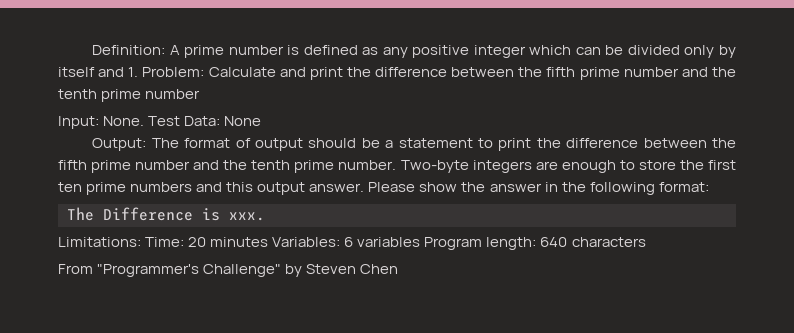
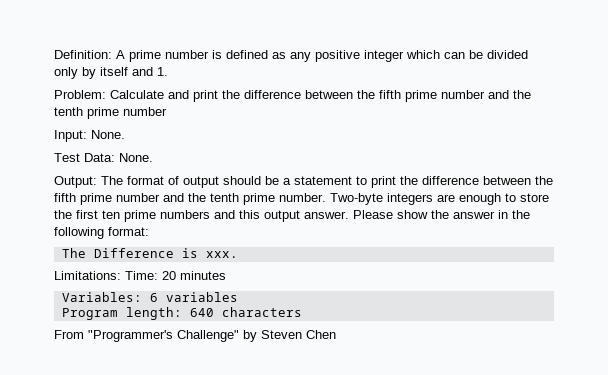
- Definition: A prime number is defined as any positive integer which can be divided only by itself and 1. Problem: Calculate and print the difference between the fifth prime number and the tenth prime number
+ Definition: A prime number is defined as any positive integer which can be divided only by itself and 1.
+ Problem: Calculate and print the difference between the fifth prime number and the tenth prime number
- Input: None. Test Data: None
+ Input: None.
+ Test Data: None.
- Limitations: Time: 20 minutes Variables: 6 variables Program length: 640 characters
+ Limitations: Time: 20 minutes
+ Variables: 6 variables
+ Program length: 640 characters

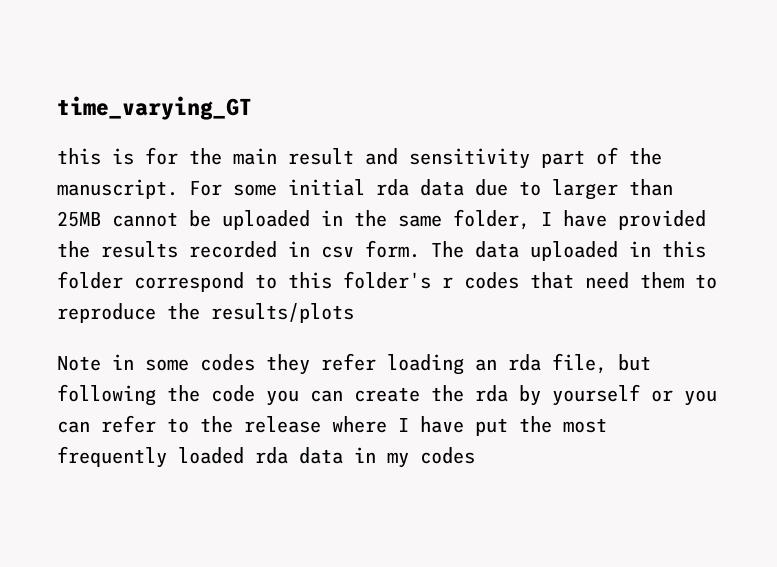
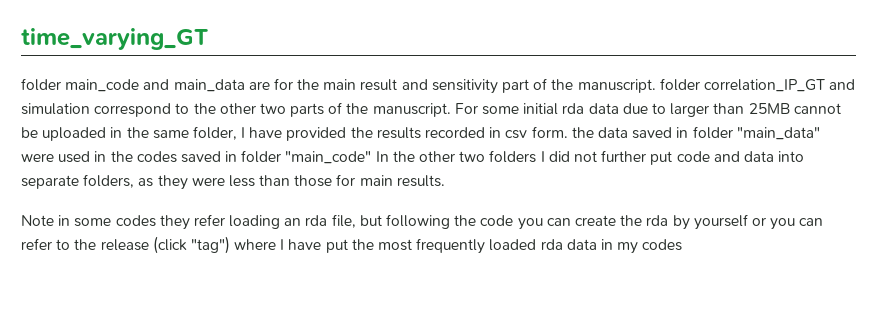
- this is for the main result and sensitivity part of the manuscript.
+ folder main_code and main_data are for the main result and sensitivity part of the manuscript. folder correlation_IP_GT and simulation correspond to the other two parts of the manuscript.
- For some initial rda data due to larger than 25MB cannot be uploaded in the same folder, I have provided the results recorded in csv form. The data uploaded in this folder correspond to this folder's r codes that need them to reproduce the results/plots
+ For some initial rda data due to larger than 25MB cannot be uploaded in the same folder, I have provided the results recorded in csv form. the data saved in folder "main_data" were used in the codes saved in folder "main_code" In the other two folders I did not further put code and data into separate folders, as they were less than those for main results.
- Note in some codes they refer loading an rda file, but following the code you can create the rda by yourself or you can refer to the release where I have put the most frequently loaded rda data in my codes
+ Note in some codes they refer loading an rda file, but following the code you can create the rda by yourself or you can refer to the release (click "tag") where I have put the most frequently loaded rda data in my codes

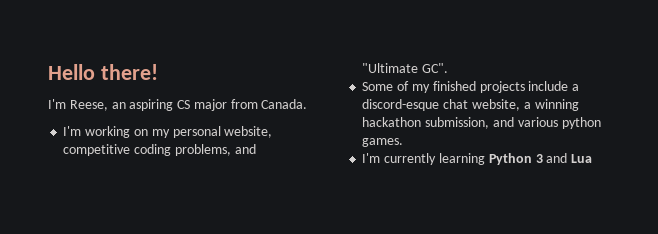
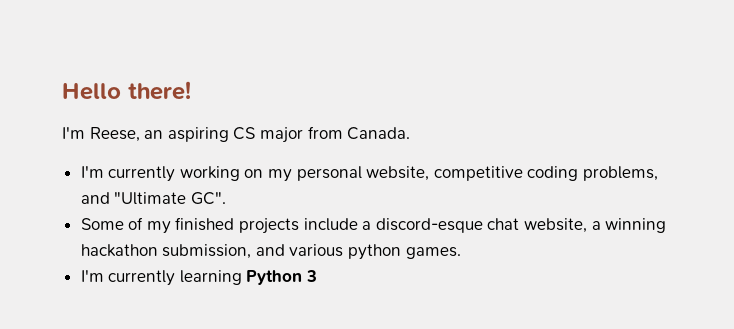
- I'm working on my personal website, competitive coding problems, and "Ultimate GC".
+ I'm currently working on my personal website, competitive coding problems, and "Ultimate GC".
- I'm currently learning Python 3 and Lua
+ I'm currently learning Python 3

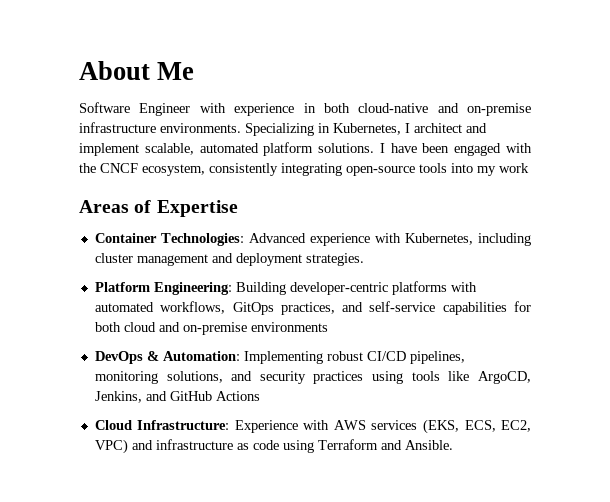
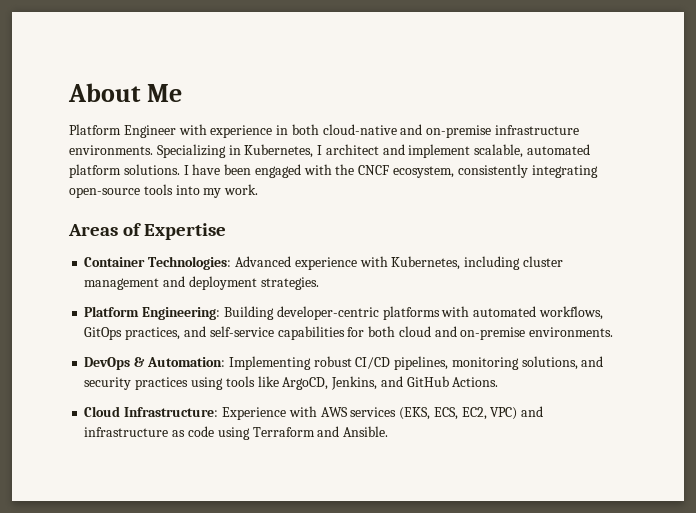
- Software Engineer with experience in both cloud-native and on-premise infrastructure environments.
+ Platform Engineer with experience in both cloud-native and on-premise infrastructure environments.
- I have been engaged with the CNCF ecosystem, consistently integrating open-source tools into my work
+ I have been engaged with the CNCF ecosystem, consistently integrating open-source tools into my work.
- Platform Engineering: Building developer-centric platforms with automated workflows, GitOps practices, and self-service capabilities for both cloud and on-premise environments
+ Platform Engineering: Building developer-centric platforms with automated workflows, GitOps practices, and self-service capabilities for both cloud and on-premise environments.
- DevOps & Automation: Implementing robust CI/CD pipelines, monitoring solutions, and security practices using tools like ArgoCD, Jenkins, and GitHub Actions
+ DevOps & Automation: Implementing robust CI/CD pipelines, monitoring solutions, and security practices using tools like ArgoCD, Jenkins, and GitHub Actions.

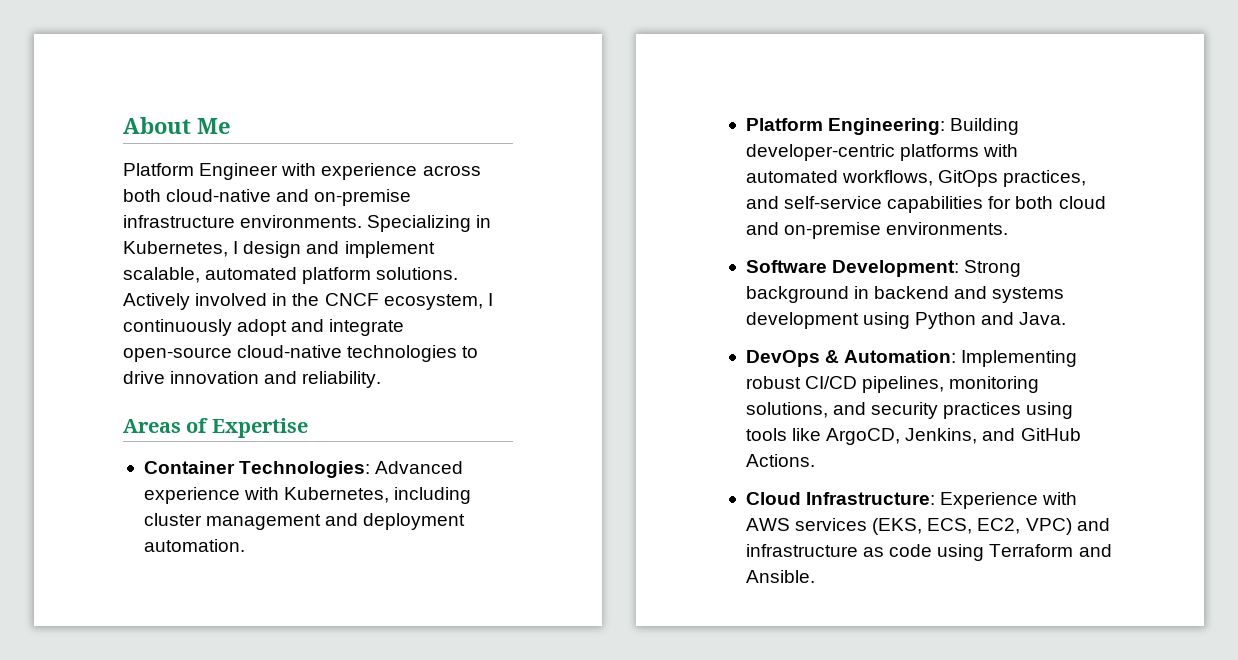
- Platform Engineer with experience in both cloud-native and on-premise infrastructure environments.
+ Platform Engineer with experience across both cloud-native and on-premise infrastructure environments.
- Specializing in Kubernetes, I architect and implement scalable, automated platform solutions.
+ Specializing in Kubernetes, I design and implement scalable, automated platform solutions.
- I have been engaged with the CNCF ecosystem, consistently integrating open-source tools into my work.
+ Actively involved in the CNCF ecosystem, I continuously adopt and integrate open-source cloud-native technologies to drive innovation and reliability.
- Container Technologies: Advanced experience with Kubernetes, including cluster management and deployment strategies.
+ Container Technologies: Advanced experience with Kubernetes, including cluster management and deployment automation.
+ Software Development: Strong background in backend and systems development using Python and Java.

____

Nothing may be altered when you restate the records, but every picture must be dropped.

- Definition: A prime number is defined as any positive integer which can be divided only by itself and 1. Problem: Calculate and print the difference between the fifth prime number and the tenth prime number
+ Definition: A prime number is defined as any positive integer which can be divided only by itself and 1.
+ Problem: Calculate and print the difference between the fifth prime number and the tenth prime number
- Input: None. Test Data: None
+ Input: None.
+ Test Data: None.
- Limitations: Time: 20 minutes Variables: 6 variables Program length: 640 characters
+ Limitations: Time: 20 minutes
+ Variables: 6 variables
+ Program length: 640 characters

- this is for the main result and sensitivity part of the manuscript.
+ folder main_code and main_data are for the main result and sensitivity part of the manuscript. folder correlation_IP_GT and simulation correspond to the other two parts of the manuscript.
- For some initial rda data due to larger than 25MB cannot be uploaded in the same folder, I have provided the results recorded in csv form. The data uploaded in this folder correspond to this folder's r codes that need them to reproduce the results/plots
+ For some initial rda data due to larger than 25MB cannot be uploaded in the same folder, I have provided the results recorded in csv form. the data saved in folder "main_data" were used in the codes saved in folder "main_code" In the other two folders I did not further put code and data into separate folders, as they were less than those for main results.
- Note in some codes they refer loading an rda file, but following the code you can create the rda by yourself or you can refer to the release where I have put the most frequently loaded rda data in my codes
+ Note in some codes they refer loading an rda file, but following the code you can create the rda by yourself or you can refer to the release (click "tag") where I have put the most frequently loaded rda data in my codes

- I'm working on my personal website, competitive coding problems, and "Ultimate GC".
+ I'm currently working on my personal website, competitive coding problems, and "Ultimate GC".
- I'm currently learning Python 3 and Lua
+ I'm currently learning Python 3

- Software Engineer with experience in both cloud-native and on-premise infrastructure environments.
+ Platform Engineer with experience in both cloud-native and on-premise infrastructure environments.
- I have been engaged with the CNCF ecosystem, consistently integrating open-source tools into my work
+ I have been engaged with the CNCF ecosystem, consistently integrating open-source tools into my work.
- Platform Engineering: Building developer-centric platforms with automated workflows, GitOps practices, and self-service capabilities for both cloud and on-premise environments
+ Platform Engineering: Building developer-centric platforms with automated workflows, GitOps practices, and self-service capabilities for both cloud and on-premise environments.
- DevOps & Automation: Implementing robust CI/CD pipelines, monitoring solutions, and security practices using tools like ArgoCD, Jenkins, and GitHub Actions
+ DevOps & Automation: Implementing robust CI/CD pipelines, monitoring solutions, and security practices using tools like ArgoCD, Jenkins, and GitHub Actions.

- Platform Engineer with experience in both cloud-native and on-premise infrastructure environments.
+ Platform Engineer with experience across both cloud-native and on-premise infrastructure environments.
- Specializing in Kubernetes, I architect and implement scalable, automated platform solutions.
+ Specializing in Kubernetes, I design and implement scalable, automated platform solutions.
- I have been engaged with the CNCF ecosystem, consistently integrating open-source tools into my work.
+ Actively involved in the CNCF ecosystem, I continuously adopt and integrate open-source cloud-native technologies to drive innovation and reliability.
- Container Technologies: Advanced experience with Kubernetes, including cluster management and deployment strategies.
+ Container Technologies: Advanced experience with Kubernetes, including cluster management and deployment automation.
+ Software Development: Strong background in backend and systems development using Python and Java.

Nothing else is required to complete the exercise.